The lines from the one containing "- tl;dr: ./flash.sh" through the end of the entries are what to output; reproduce them exactly and add nothing.

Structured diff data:

──────────

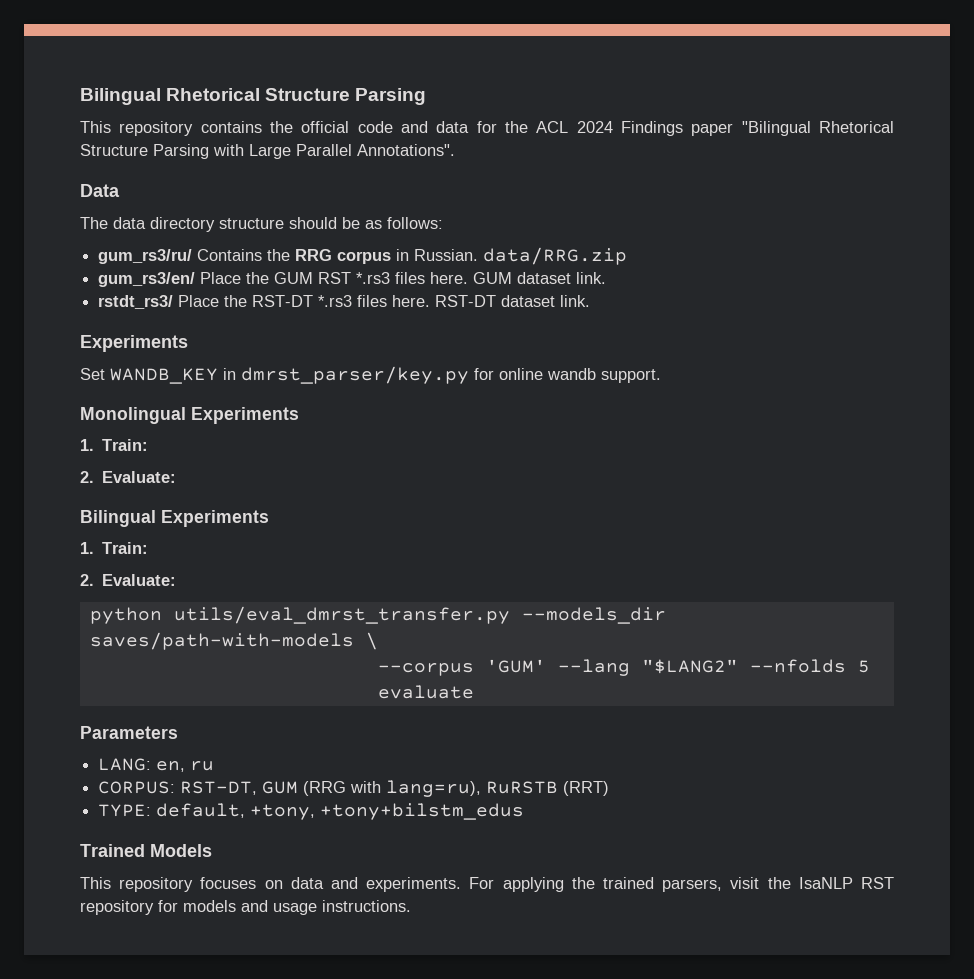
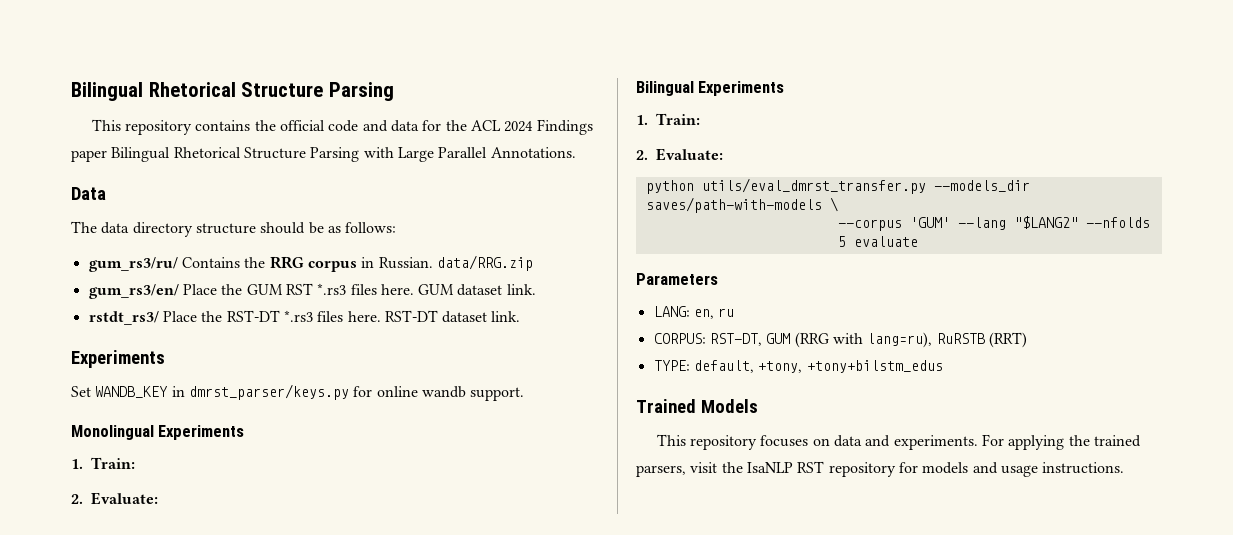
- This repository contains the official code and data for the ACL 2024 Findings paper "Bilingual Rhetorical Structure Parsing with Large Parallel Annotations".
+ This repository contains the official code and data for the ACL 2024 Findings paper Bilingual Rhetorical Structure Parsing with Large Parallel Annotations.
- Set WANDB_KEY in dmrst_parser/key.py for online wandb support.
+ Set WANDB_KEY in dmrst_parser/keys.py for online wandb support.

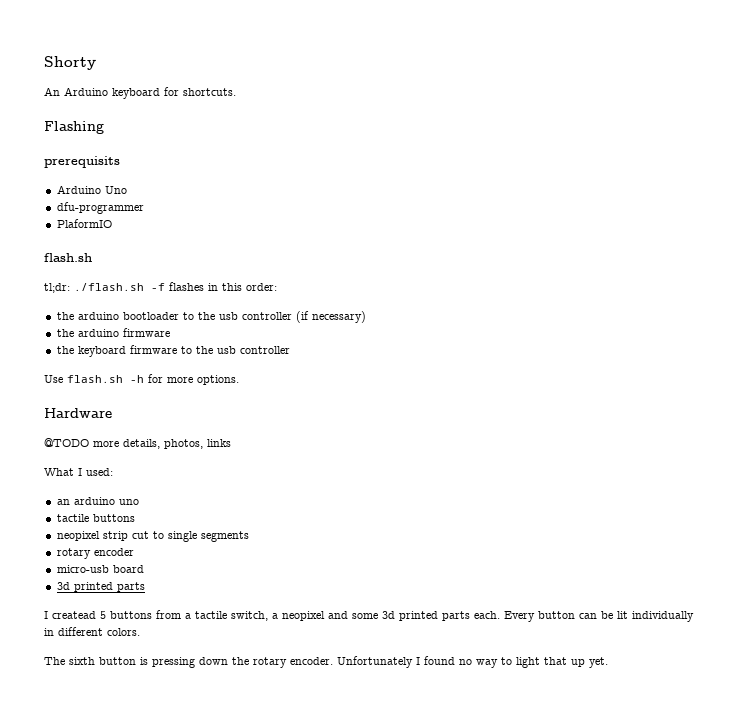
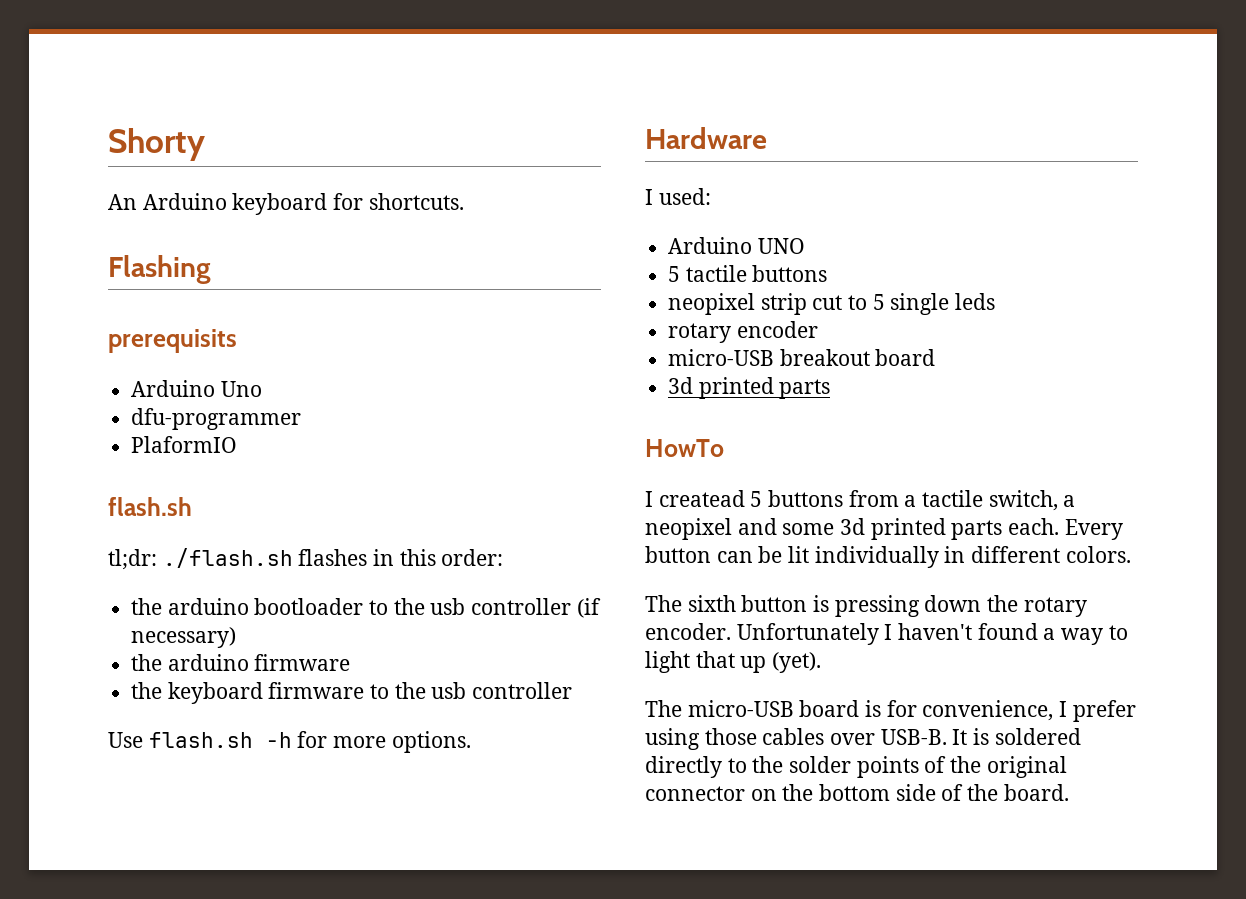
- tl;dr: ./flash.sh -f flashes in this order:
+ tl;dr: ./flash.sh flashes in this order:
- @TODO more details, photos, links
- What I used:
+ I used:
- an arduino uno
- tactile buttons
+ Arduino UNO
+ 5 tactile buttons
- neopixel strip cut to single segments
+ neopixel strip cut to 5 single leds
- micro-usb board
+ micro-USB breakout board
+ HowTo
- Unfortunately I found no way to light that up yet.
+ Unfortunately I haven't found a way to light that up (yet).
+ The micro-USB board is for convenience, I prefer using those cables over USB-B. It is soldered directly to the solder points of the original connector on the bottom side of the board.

──────────

Response to this task:
- tl;dr: ./flash.sh -f flashes in this order:
+ tl;dr: ./flash.sh flashes in this order:
- @TODO more details, photos, links
- What I used:
+ I used:
- an arduino uno
- tactile buttons
+ Arduino UNO
+ 5 tactile buttons
- neopixel strip cut to single segments
+ neopixel strip cut to 5 single leds
- micro-usb board
+ micro-USB breakout board
+ HowTo
- Unfortunately I found no way to light that up yet.
+ Unfortunately I haven't found a way to light that up (yet).
+ The micro-USB board is for convenience, I prefer using those cables over USB-B. It is soldered directly to the solder points of the original connector on the bottom side of the board.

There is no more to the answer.